Turkey has been a conduit for migrants and asylum seekers to get to the EU, with Germany having been for a while the most popular destination among them. Turkey has been the host of refugee camps for a fair few millions of migrants from its neighbouring countries. I don’t think it has been legal for Syrians and others to find work in Turkey, based on a brief news report or two I watched on the situation in Turkey some years ago. So they may not be described as guest-workers. Guests, maybe. Turkey is the host. But guest sounds much more temporary than guest-worker. There has been no talk of a desire among the refugees to make something of their lives in Turkey: this more than fifty years after West Germany invited its guest workers over. Is returning the favour impossible to make? Well, it just can’t work in a non-Western nation, really. The refugees want to make a clean break of the unstable region that has blighted or always threatened to blight their lives.

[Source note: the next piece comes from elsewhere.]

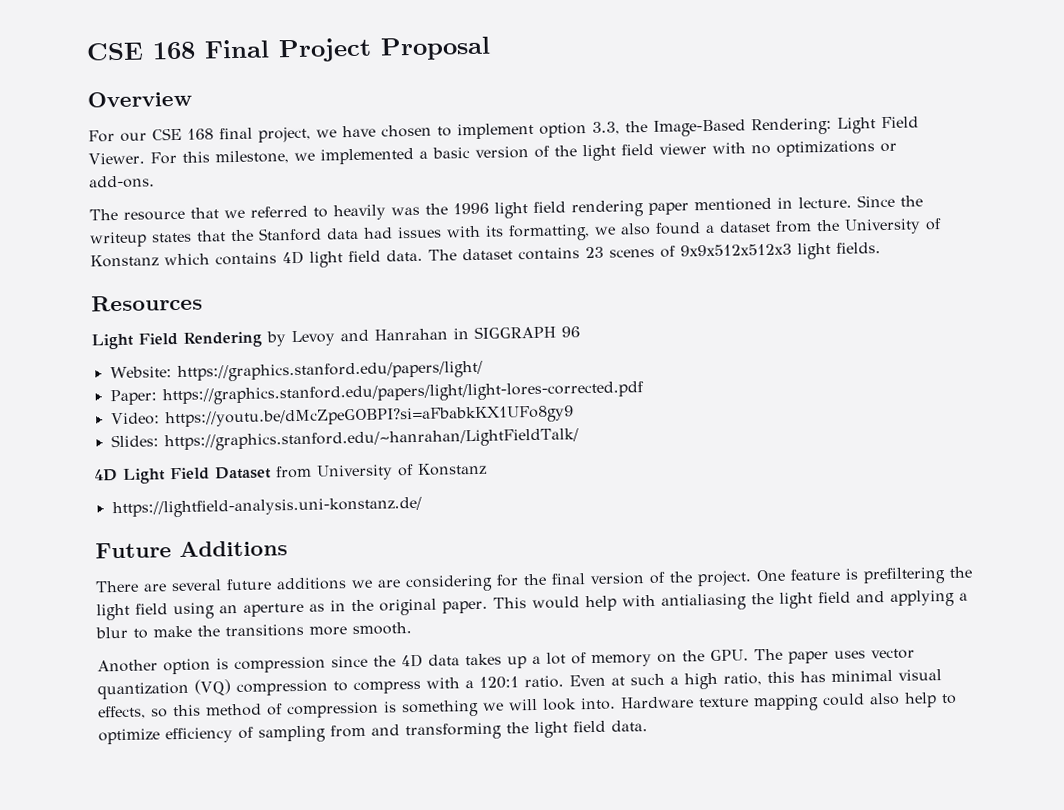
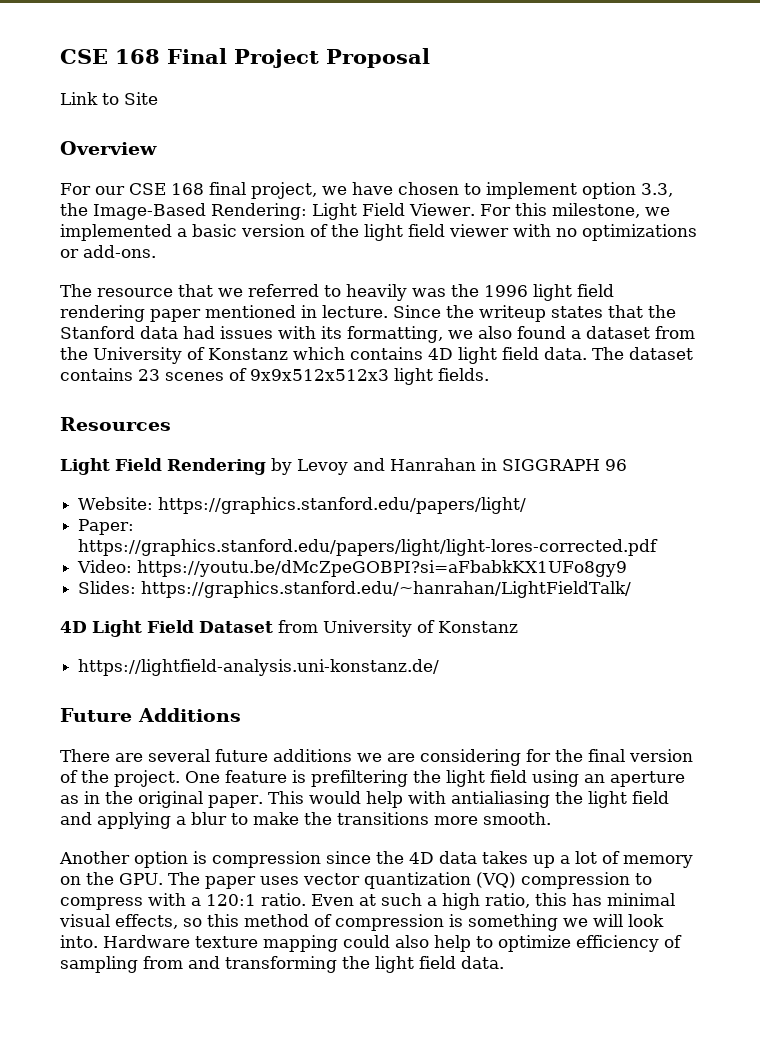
+ Link to Site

So it’s easy to make the West feel guilty by depicting it as heartless in its frequent choice not to jump to the demands of the desperate clamouring at the gates of Christendom (the so-called Christian West). For not sending armadas out to link up with the migrants’ armadas, on the high seas, for instance. It’s easy, moreover, when the oppression that afflicts daily life in much of the non-Western nations has been frustratingly viewed as totally the West’s doing. On top of that, climate change is the rich countries’ fault and a reason in itself to up sticks.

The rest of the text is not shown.